Qualitative traits, including evolutionary innovations, may be the result of all-or-none epistatic interactions, where no subset of mutations is sufficient for expression of a new phenotype (5). This absolute genetic interdependence will lead to a sudden and discrete change in a trait when an actualizing or refinement mutation occurs, as observed with the two steps in the evolution of citrate utilization in the LTEE. In accordance with this model, we expected REGRES with selection for the Cit⁺⁺ phenotype to preserve the citT amplification and some combination of unknown potentiation and refinement mutations. We found that a single refinement mutation affecting the dctA gene was the only evolved allele other than citT conserved across REGRES genomes. These two mutations were sufficient for qualitatively reproducing full utilization of citrate, suggesting a physiological mechanism for refinement that involved activation of a second transporter that makes citrate import by the CitT transporter independent of the production of a cosubstrate by central metabolism.
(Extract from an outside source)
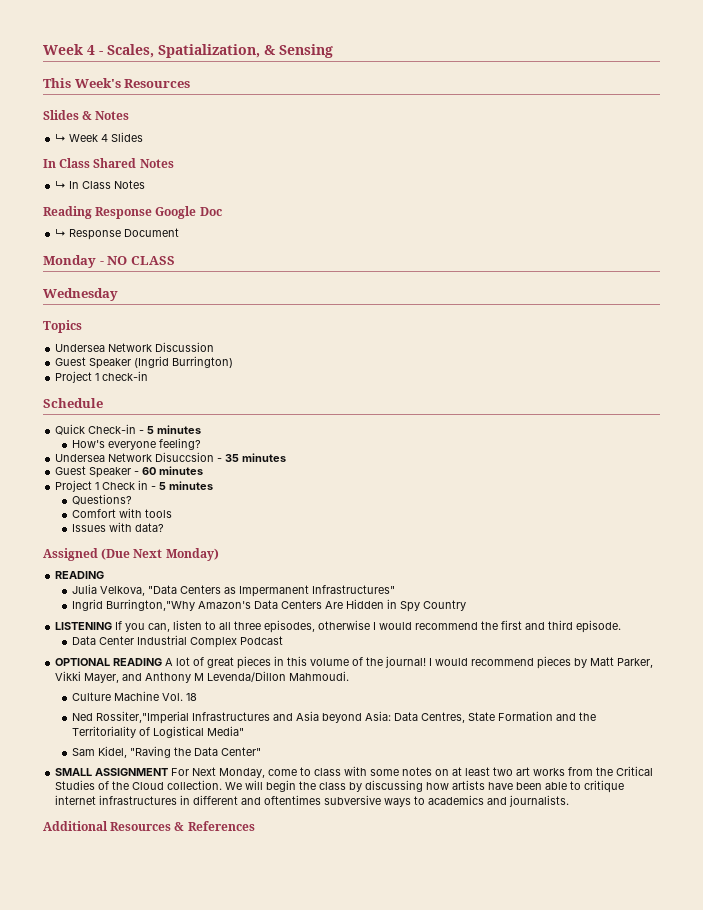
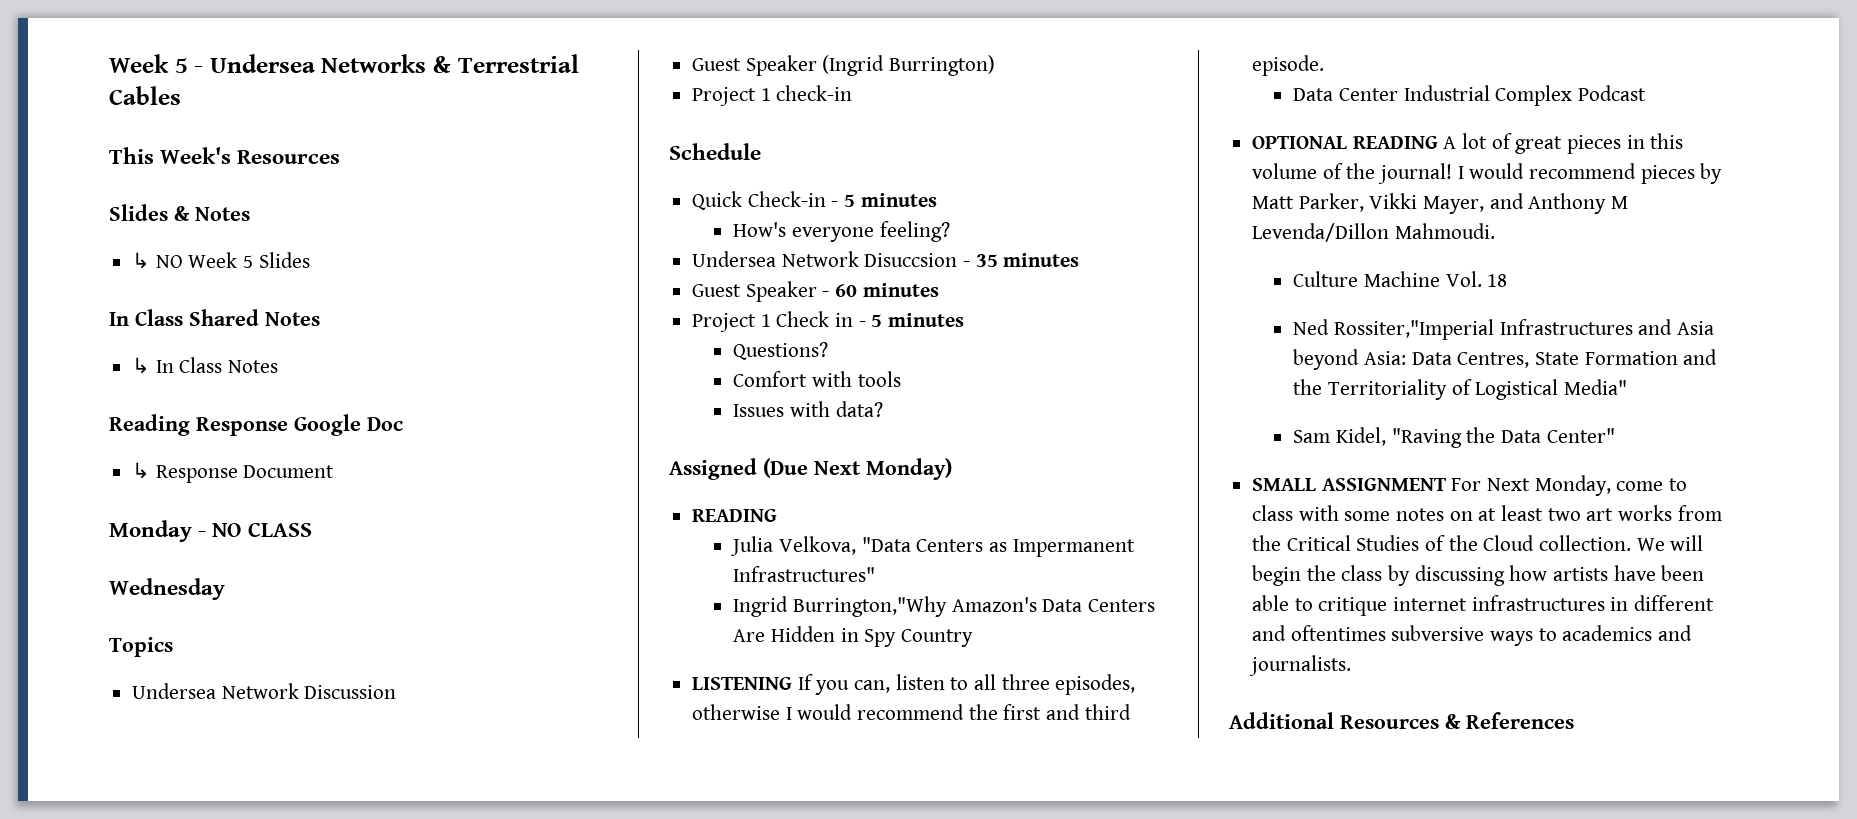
[43,44,333,58] Week 4 - Scales, Spatialization, & Sensing -> [109,54,579,73] [109,86,181,105] Week 5 - Undersea Networks & Terrestrial Cables
[69,134,109,142] Week 4 -> [155,252,254,268] NO Week 5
Finally, we discuss an alternative to the all-or-none epistasis hypothesis for how mutations could potentiate the evolution of the strong Cit⁺⁺ trait without being strictly required for its expression.

Results

REGRES Method.

In the REGRES procedure (Fig. 1), one first constructs a collection of Hfr (high frequency of recombination) donor strains (19, 20) from one or more recA⁺ pir^– parent strains by introducing suicide F plasmids for homology-targeted integration at different genomic locations (21). Each of these unique Hfr strains is capable of initiating genome transfer at a specific locus determined by the orientation of the oriT site in its chromosomally integrated F plasmid. The population of Hfr donor strains is then mated with an F^– recipient. At this point, donor cells are eliminated to isolate transconjugants by selecting for an antibiotic resistance marker carried only by the recipient strain.

The genomes of the resulting pool of transconjugants comprise segments from both donor and recipient parental strains, arising from (i) random crossover events during homologous recombination of the donor DNA with that of the recipient; (ii) the low efficiency of complete chromosome transfer during mating; and (iii) the possibility of transconjugants serving as recipients for multiple conjugative transfer events from different members of the population of donor Hfr strains. Finally, transconjugant clones with a phenotype of interest are isolated and screened for specific alleles to determine the degree of genetic mosaicism. Clones displaying a desired genotype may be subjected to whole-genome resequencing to fully characterize the alleles present and then used as donors or recipients in subsequent rounds of REGRES.

Cit⁺⁺ REGRES Backcross.

Citrate could not be used by E. coli cells in the LTEE population before the evolution of the rnk–citG duplication that activated aerobic expression of the citT transporter (3). For this reason, the vast majority of mutations that accumulated earlier are thought to be unrelated to the Cit⁺ phenotype, and most probably improved growth on glucose (22). Therefore, we hypothesized that nearly all of the evolved alleles in an early Cit⁺⁺ clone should be dispensable for citrate utilization, except possibly for specific mutations that potentiated the evolution of Cit⁺ or refined its functionality to Cit⁺⁺. To remove irrelevant mutations while maintaining a Cit⁺⁺ phenotype, we used REGRES with selection for growth on citrate-only media to backcross the Cit⁺⁺ donor strain CZB154 with the ancestral recipient strain REL607. CZB154 is a 33,000-generation Cit⁺⁺ clone that accumulated a total of 79 mutations relative to its ancestor during the evolution experiment and can fully use citrate. It contains three copies of the tandem head-to-tail amplification of 2.9-kb spanning the rnk–citG region found in all Cit⁺ strains, as well as a subsequent 14.9-kb dsbG–insA-9 duplication that encompasses the entire rnk–citG region (3). Together, these two mutations result in four copies of the activated rnk-citT promoter configuration.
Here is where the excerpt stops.